→ Work required
A faithful copy is needed of the lines below from the one with "24.95 = 1796.40" up to and including the one with "total: 413.24 -> 529.16"; set it down with no pictures and no other lines.

→ Entries supplied
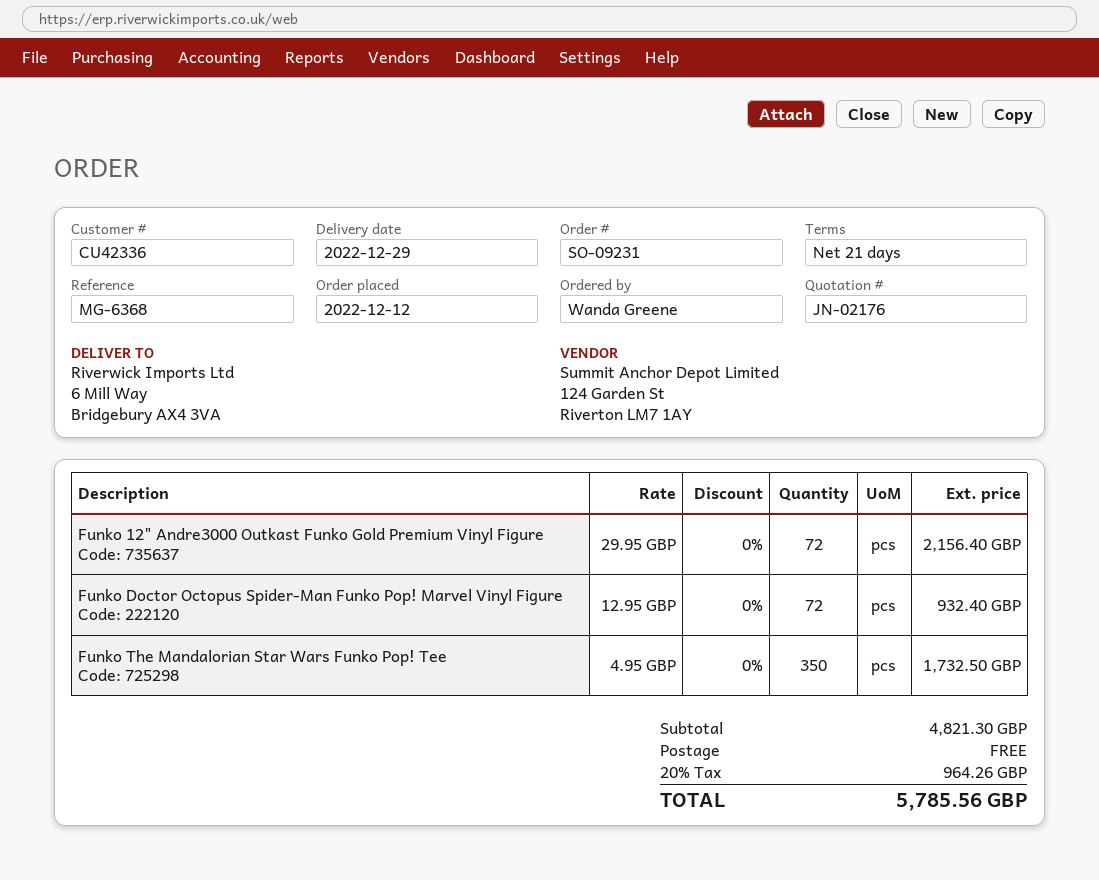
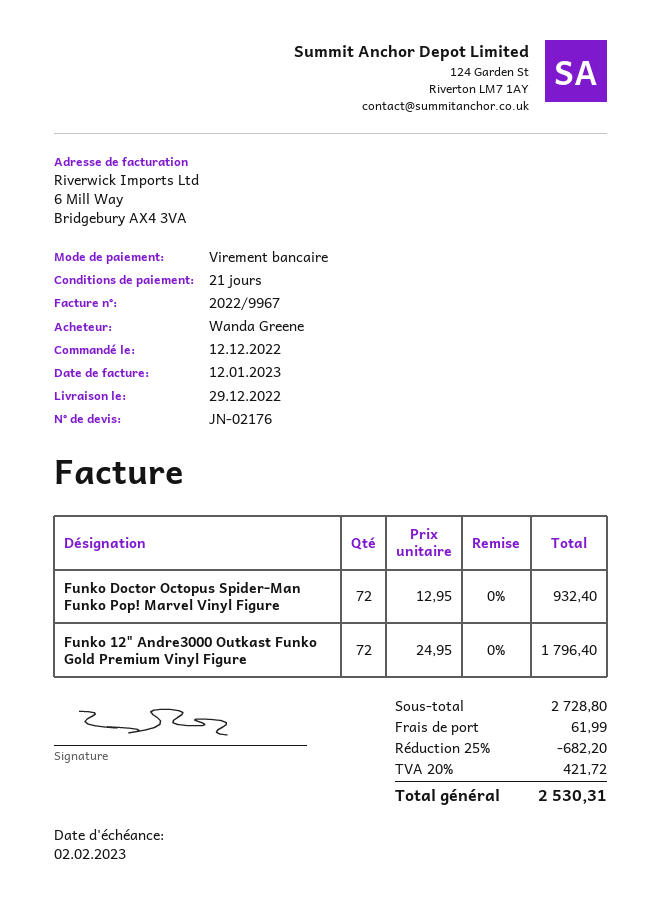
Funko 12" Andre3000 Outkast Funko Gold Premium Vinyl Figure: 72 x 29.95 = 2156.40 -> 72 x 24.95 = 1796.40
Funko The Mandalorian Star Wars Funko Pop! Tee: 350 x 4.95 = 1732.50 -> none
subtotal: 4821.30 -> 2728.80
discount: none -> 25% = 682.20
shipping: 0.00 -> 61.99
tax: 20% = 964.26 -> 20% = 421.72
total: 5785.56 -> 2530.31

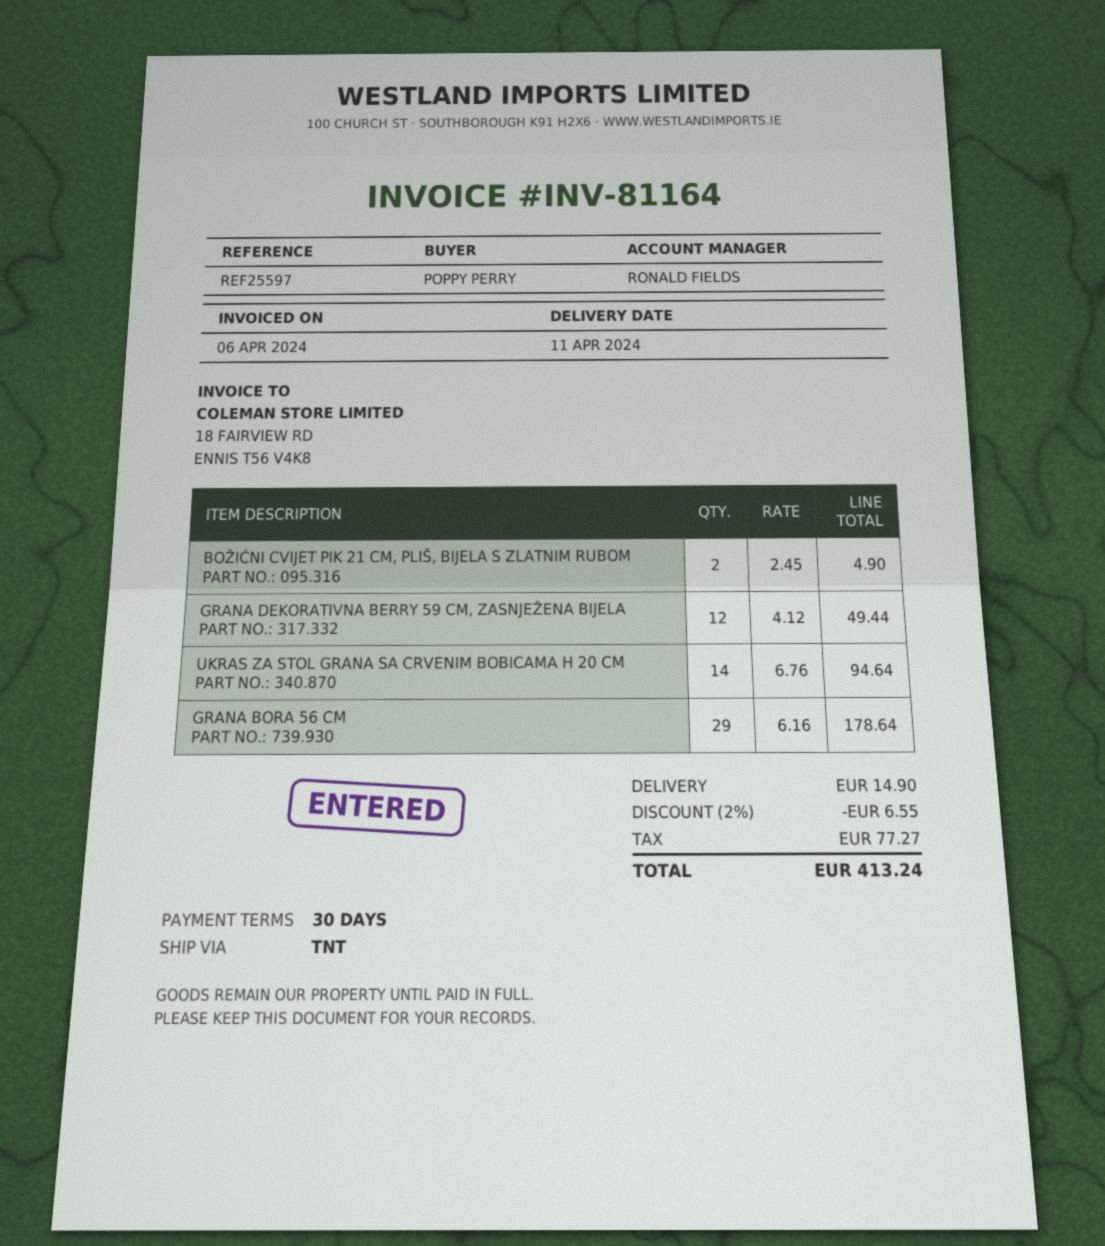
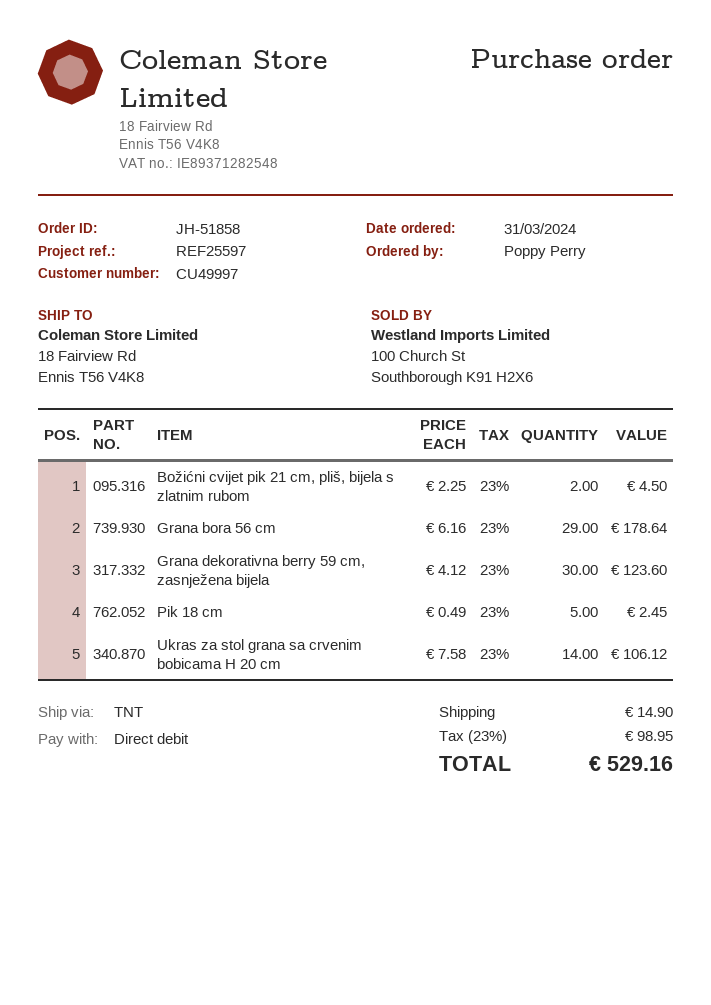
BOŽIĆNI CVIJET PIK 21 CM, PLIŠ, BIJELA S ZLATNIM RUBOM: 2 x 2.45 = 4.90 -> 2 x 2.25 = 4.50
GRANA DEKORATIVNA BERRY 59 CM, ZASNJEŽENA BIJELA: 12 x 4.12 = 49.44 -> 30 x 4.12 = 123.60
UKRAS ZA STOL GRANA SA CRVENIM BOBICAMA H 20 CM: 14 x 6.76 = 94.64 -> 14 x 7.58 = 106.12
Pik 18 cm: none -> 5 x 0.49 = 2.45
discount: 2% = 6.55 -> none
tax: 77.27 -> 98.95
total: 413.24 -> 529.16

* * *

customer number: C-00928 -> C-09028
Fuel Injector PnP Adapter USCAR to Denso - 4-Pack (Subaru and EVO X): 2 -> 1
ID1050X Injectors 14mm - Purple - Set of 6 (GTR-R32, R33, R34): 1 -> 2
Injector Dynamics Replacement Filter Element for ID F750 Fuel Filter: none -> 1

→ Response area
Funko 12" Andre3000 Outkast Funko Gold Premium Vinyl Figure: 72 x 29.95 = 2156.40 -> 72 x 24.95 = 1796.40
Funko The Mandalorian Star Wars Funko Pop! Tee: 350 x 4.95 = 1732.50 -> none
subtotal: 4821.30 -> 2728.80
discount: none -> 25% = 682.20
shipping: 0.00 -> 61.99
tax: 20% = 964.26 -> 20% = 421.72
total: 5785.56 -> 2530.31

BOŽIĆNI CVIJET PIK 21 CM, PLIŠ, BIJELA S ZLATNIM RUBOM: 2 x 2.45 = 4.90 -> 2 x 2.25 = 4.50
GRANA DEKORATIVNA BERRY 59 CM, ZASNJEŽENA BIJELA: 12 x 4.12 = 49.44 -> 30 x 4.12 = 123.60
UKRAS ZA STOL GRANA SA CRVENIM BOBICAMA H 20 CM: 14 x 6.76 = 94.64 -> 14 x 7.58 = 106.12
Pik 18 cm: none -> 5 x 0.49 = 2.45
discount: 2% = 6.55 -> none
tax: 77.27 -> 98.95
total: 413.24 -> 529.16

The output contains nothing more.